Mutated Gene Influencing Metastatic Colorectal Cancer Survival Rate, According to PiscoMed's Journal AMOR

In a first ever reported study, researchers revealed better treatment prognosis for certain types of advanced colorectal cancer.

Singapore, Singapore, June 03, 2016 --( Qatari scientists have recently discovered that an unmutated specific gene marker tends to indicate better prognosis for patients of metastatic colorectal cancer undergoing certain regiment of targeted therapies.

In a first published report of its kind on the subject, the study found that metastatic colorectal cancer patients with wild-type Kirsten Ras (KRAS) gene will likely have better survival rate upon receiving anti-epithelial growth factor receptors (EGFR) targeted therapy.

Meanwhile, the mutated-type KRAS metastatic colorectal cancer patients receiving anti-vascular endothelial growth factor (VEGF) therapy tend to have poorer survival outcomes, according to authors Kakil Ibrahim Rasul, Hind Elmalik, Mini Satheesh and Prem Chandra from National Center for Cancer Care and Research (NCCCR) in Doha, Qatar.

The state of KRAS gene, whether wild-type (normal) or mutated (abnormal), is already known to predict the metastatic colorectal cancer patients’ treatment response to anti-EGFR targeted therapy, a treatment inhibiting cell membrane growth factor receptors that are crucial in the control of key cellular transduction pathways and that are often over-expressed in various human tumors including colorectal cancers.

No study, however, had correlated KRAS with the survival rate of metastatic colorectal cancer patients. “To our best knowledge, this is the first known report of KRAS status and its impact on the prognosis of metastatic colorectal cancer,” they noted in a case report published by the open-access peer-reviewed journal of Advances in Modern Oncology Research (AMOR).

KRAS mutation occurs in 30%–50% of colorectal cancers. Against the EGFR-targeted monoclonal antibody therapy, when applied across all treatment lines either as a single agent or in combination with chemotherapy, the mutation could indicate the therapy’s non-responsiveness.
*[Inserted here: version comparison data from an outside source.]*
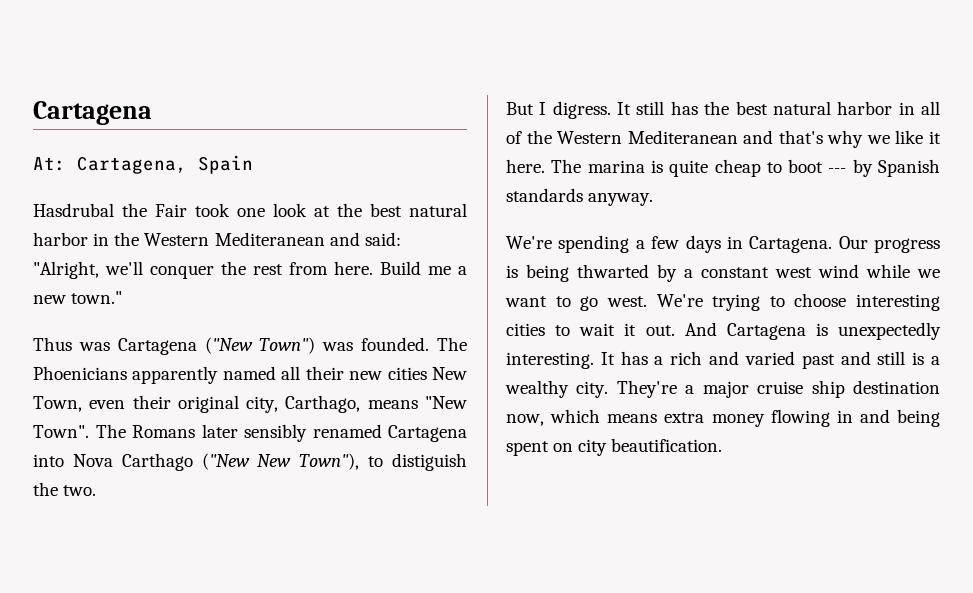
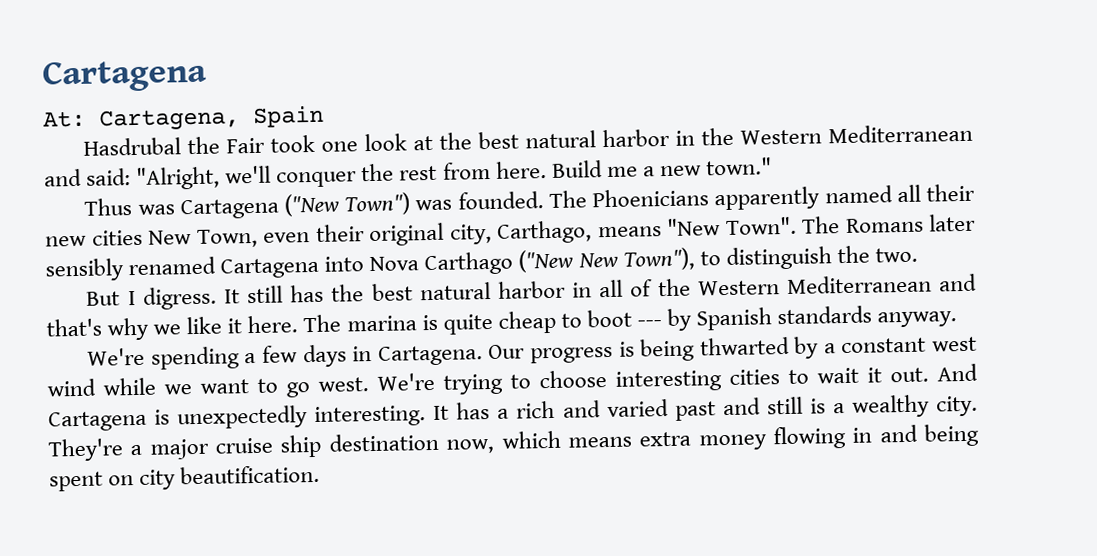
[214,232,325,246] Mediteranean -> [828,123,973,144] Mediterranean
[392,453,468,471] distiguish -> [725,246,832,270] distinguish
[627,130,738,144] Mediteranean -> [786,274,932,294] Mediterranean

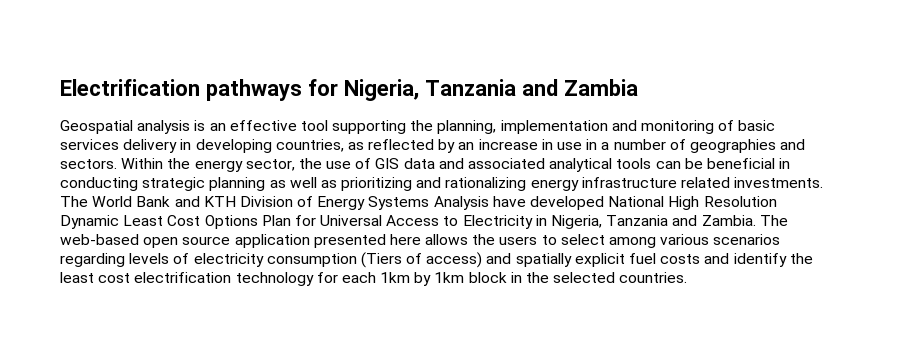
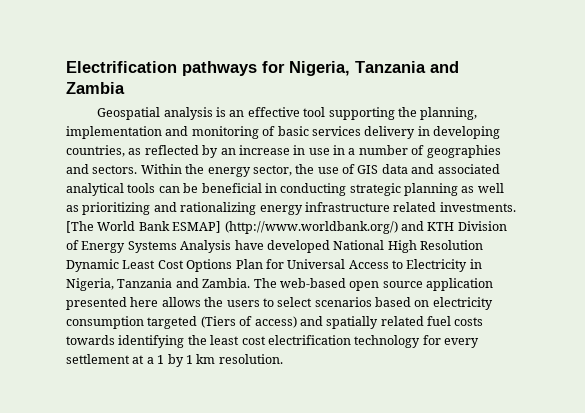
[60,196,88,207] The -> [66,221,94,233] [The
(171, 201) none -> [172,221,398,234] ESMAP] (http://www.worldbank.org/)
[609,234,781,248] [60,253,190,267] among various scenarios regarding levels of -> [314,297,430,307] scenarios based on
(357, 260) none -> [147,316,198,329] targeted
[574,253,625,267] explicit -> [380,316,424,326] related
[704,253,787,267] and identify -> [66,335,185,348] towards identifying
[341,272,688,286] each 1km by 1km block in the selected countries. -> [444,338,479,348] [66,354,283,367] every settlement at a 1 by 1 km resolution.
As the third most common cancer worldwide and a disease responsible for the second highest cancer-related death in the industrialized world, colorectal cancer (CRC) afflicts more than one million people every year globally, despite its overall rate declining in recent years.

If caught early, CRC cases come with decent prognoses (stage I colon cancer have 92% survival rate); however, late-stage colorectal cancer patients, for instance those with metastatic or stage IV colon cancers, have relatively very poor five-year survival rate of about only 11%.

It is therefore vital that researchers search for ways to improve the odds of survival for colorectal cancer patients. For the Qatari scientists, they foresaw that the clues could be embedded in the link between KRAS abnormalities and treatment outcomes.

“CRC biology and carcinogenesis have recently been recognized as a multistep process that involves the accumulation of molecular alterations. In addition, it has also been suggested that there is a potential association between many of these abnormalities with a patient’s survival rate,” they said.

The researchers examined the KRAS status of patients admitted at NCCR from 2009 to 2013 who were diagnosed with metastatic colorectal cancer, and their data demonstrated that wild-type (i.e. unmutated) KRAS patients had better overall survival trend compared to KRAS mutants. “The median survival for KRAS mutants was observed to be 48 months…and 72 months in wild-type KRAS patients,” they reported in the study.

In addition, the study also revealed contrasts in treatment results for patients with different KRAS status. Specifically, metastatic colorectal cancer patients with absence of mutated KRAS were discovered to have a better survival result upon undergoing EGFR antibody therapy, compared to the KRAS mutants.

“We found that patients with wild-type KRAS who received EGFR-inhibitor targeted therapy such as cetuximab or panitumumab showed improved survival, as reflected by their median survival of 72 months,” their retrospective study noted.

Additionally, the study suggests that KRAS-mutated patients who were excluded from undergoing anti-VEGF targeted therapy – which inhibits growth of new blood vessels and thus limiting tumors from necessary oxygen and nutrients – would survived longer than those who did receive it.

“Our study showed a trend towards survival benefit in KRAS mutants who did not receive anti-VEGF targeted therapy (bevacizumab), with a median survival of 60 months when compared to KRAS mutants receiving the same treatment, whose median survival is 48 months,” they observed.

The researchers concluded that KRAS mutation play a big role in colorectal cancer patients’ likelihood of survival, and additionally could influence on the results of the targeted therapy that the patients choose to – or choose not to – undertake.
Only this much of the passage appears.